Hi,
I’d like to run RPi Cam Web Interface on a Raspberry Pi Zero 2.
After installing the latest dietpi image, the software option wasn’t available.
I tried to install it manually (dietpi-software install 59
) and it said “Software title (RPi Cam Web Interface) is not supported on aarch64 systems
”.
So I thought it would be a good idea to install a 32bit version of the OS.
Is this supposed to work and are there still recent dietpi images for 32bit?
thanks!
Thomas
you simply can use the image for RPI1 and Zero (armv6)
Thanks, I already tried armv7, but not armv6
Now I’m just struggling with the timelapse conversion to video file, which does not want to work
Dunno what you tried so far, but with ffmpeg
this should work:
ffmpeg -i input.mp4 -filter:v "setpts=0.5*PTS" output.mp4
0.333*PTS
would be 3x speed / 33% of original length,
0.5*PTS
would be 2x speed / half lenght.
0.667*PTS
would be 1.5x speed / 66% length and so on.
If you start a timelapse (button in web interface), it captures a series of images, which you can convert to a video file afterwards (button in web interface).
And this function does not work for me, yet.
Thanks anyway.
You can also use ffmpeg
to make a video out of images, if the cam interface does not work for that.
links for howto’s and stuff would be nice
Also, doing a search…saw that the RPiZero2 has issues with ffmpeg on 32bit builds
You can put a RaspiOS ARM64 build on the RPiZero2…not sure if it can convert to DietPi or not with the script.
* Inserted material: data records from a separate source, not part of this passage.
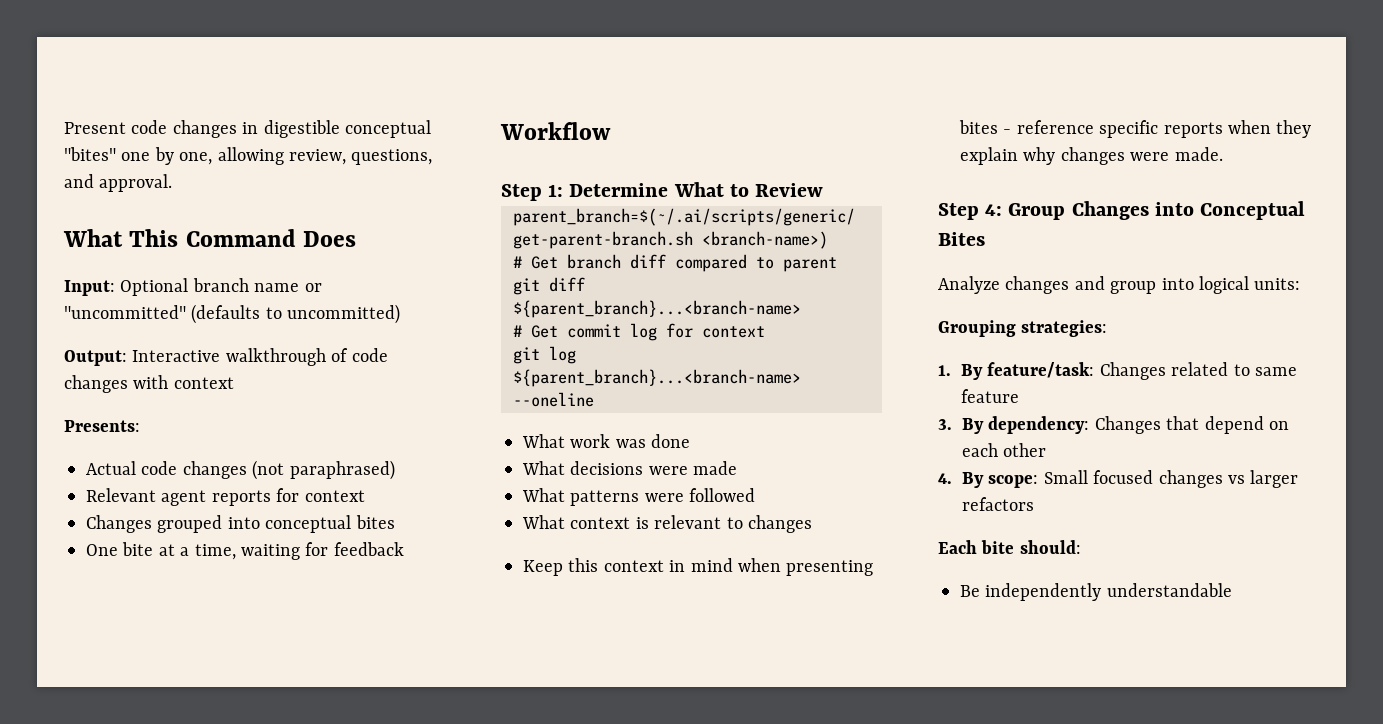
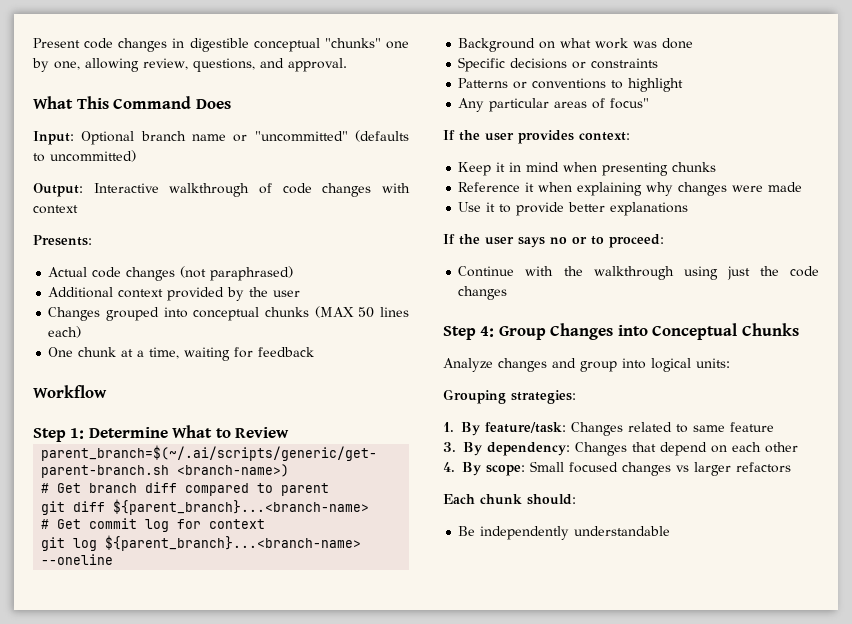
- Present code changes in digestible conceptual "bites" one by one, allowing review, questions, and approval.
+ Present code changes in digestible conceptual "chunks" one by one, allowing review, questions, and approval.
- Relevant agent reports for context
+ Additional context provided by the user
- Changes grouped into conceptual bites
+ Changes grouped into conceptual chunks (MAX 50 lines each)
- One bite at a time, waiting for feedback
+ One chunk at a time, waiting for feedback
- What work was done
+ Background on what work was done
- What decisions were made
- What patterns were followed
- What context is relevant to changes
+ Specific decisions or constraints
+ Patterns or conventions to highlight
+ Any particular areas of focus"
+ If the user provides context:
- Keep this context in mind when presenting bites - reference specific reports when they explain why changes were made.
+ Keep it in mind when presenting chunks
+ Reference it when explaining why changes were made
+ Use it to provide better explanations
+ If the user says no or to proceed:
+ Continue with the walkthrough using just the code changes
- Step 4: Group Changes into Conceptual Bites
+ Step 4: Group Changes into Conceptual Chunks
- Each bite should:
+ Each chunk should:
I know it works, I have 64bit running on one in my closet right now
Ah crap…disregard…I have a straight debian11 arm64 running
warhawk@RPiZero2:/etc $ hostnamectl
Static hostname: RPiZero2
Icon name: computer
Machine ID: *
Boot ID: *
Operating System: Debian GNU/Linux 11 (bullseye)
Kernel: Linux 6.1.21-v8+
Architecture: arm64
I know the script will convert straight Debian…
To the op…I found this howto/walkthru that might help
https://elinux.org/RPi-Cam-Web-Interface
Ah crud!
IMPORTANT BULLSEYE Note: Bullseye OS has replaced the camera stack which stopped the raspimjpeg working. Legacy camera support should be enabled. Do this within raspi-config under Interfce. If this shows just “Enable camera” then update raspi-config itself from its menu item. The interface option should now show enable Legacy camera support. The install.sh script will detect a Bullseye OS, set the right PHP version and create a missing directory needed by this software to run. Only the 32 bit OS version is supported. The 64 bit OS will not work.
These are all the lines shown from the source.